INSTRUCTIONS FOR THE TASK: Sort through the data and copy the lines holding the word "apresenta".
(RECORDS TO USE)
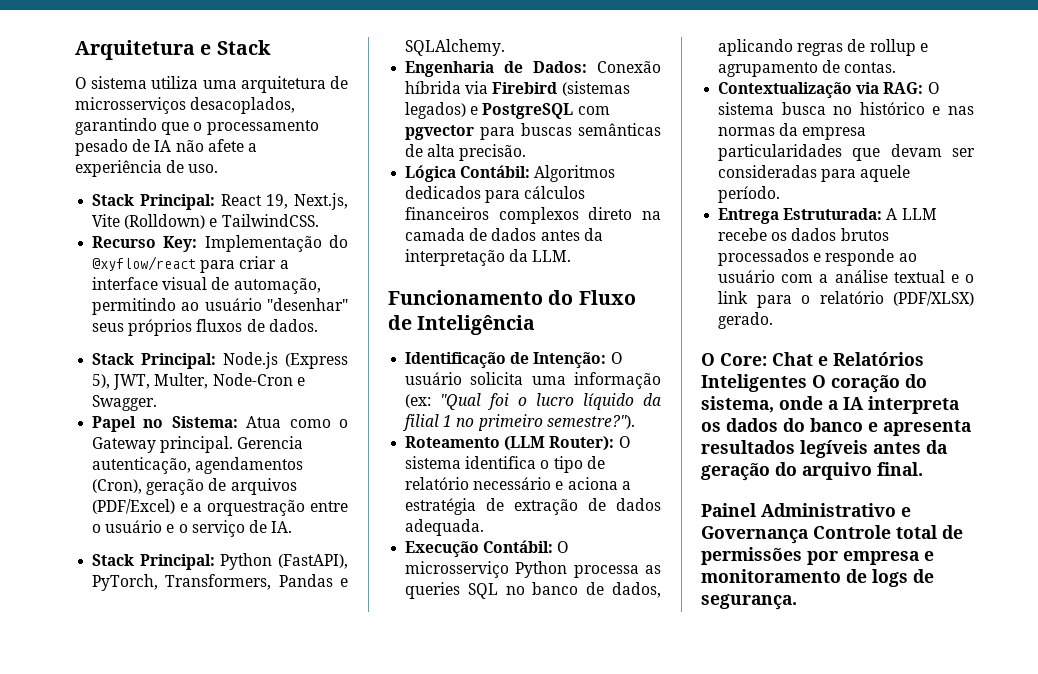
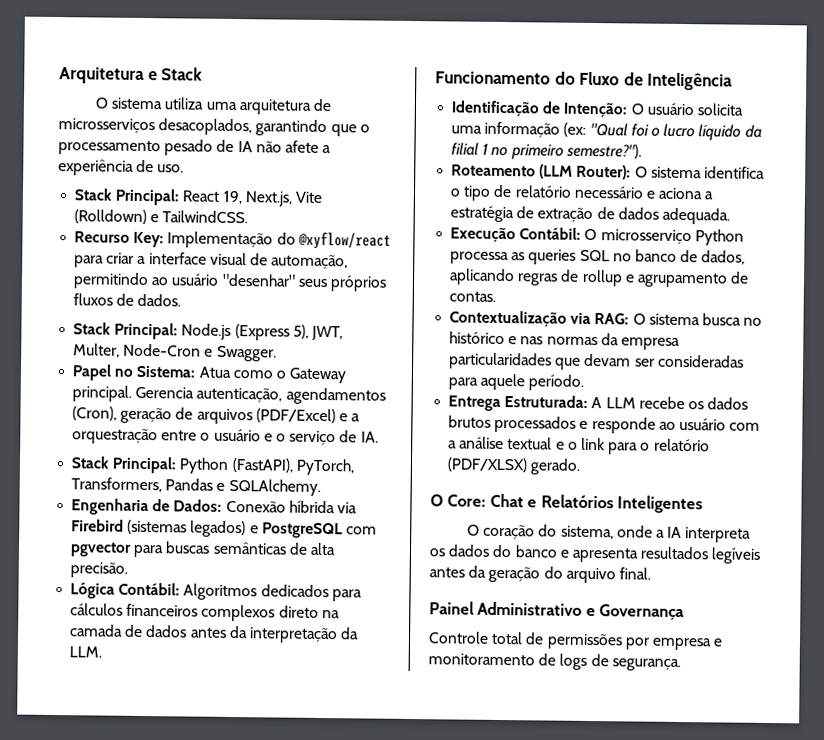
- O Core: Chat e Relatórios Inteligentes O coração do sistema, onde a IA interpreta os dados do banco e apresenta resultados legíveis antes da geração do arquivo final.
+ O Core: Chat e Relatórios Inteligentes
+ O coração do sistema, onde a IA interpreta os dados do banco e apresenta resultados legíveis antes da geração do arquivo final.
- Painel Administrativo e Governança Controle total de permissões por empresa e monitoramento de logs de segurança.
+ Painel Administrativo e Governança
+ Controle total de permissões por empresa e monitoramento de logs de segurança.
(End RECORDS TO USE)
(RECORDS TO USE)
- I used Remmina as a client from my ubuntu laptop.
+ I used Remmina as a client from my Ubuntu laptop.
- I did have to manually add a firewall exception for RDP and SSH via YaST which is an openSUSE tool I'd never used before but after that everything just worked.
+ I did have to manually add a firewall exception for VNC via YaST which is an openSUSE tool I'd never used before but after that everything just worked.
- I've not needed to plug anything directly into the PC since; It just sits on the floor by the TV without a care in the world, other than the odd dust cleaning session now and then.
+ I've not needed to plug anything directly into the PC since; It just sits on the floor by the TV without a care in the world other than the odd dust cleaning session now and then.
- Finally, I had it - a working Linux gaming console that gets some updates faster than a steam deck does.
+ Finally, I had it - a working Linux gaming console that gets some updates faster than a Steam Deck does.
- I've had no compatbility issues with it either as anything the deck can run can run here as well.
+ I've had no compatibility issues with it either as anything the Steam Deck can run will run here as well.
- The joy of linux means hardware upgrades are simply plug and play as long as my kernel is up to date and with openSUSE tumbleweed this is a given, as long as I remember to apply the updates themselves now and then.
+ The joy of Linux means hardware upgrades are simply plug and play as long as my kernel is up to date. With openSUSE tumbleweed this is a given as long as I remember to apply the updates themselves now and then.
(End RECORDS TO USE)
RESULT OF THIS TASK:
- O Core: Chat e Relatórios Inteligentes O coração do sistema, onde a IA interpreta os dados do banco e apresenta resultados legíveis antes da geração do arquivo final.
+ O coração do sistema, onde a IA interpreta os dados do banco e apresenta resultados legíveis antes da geração do arquivo final.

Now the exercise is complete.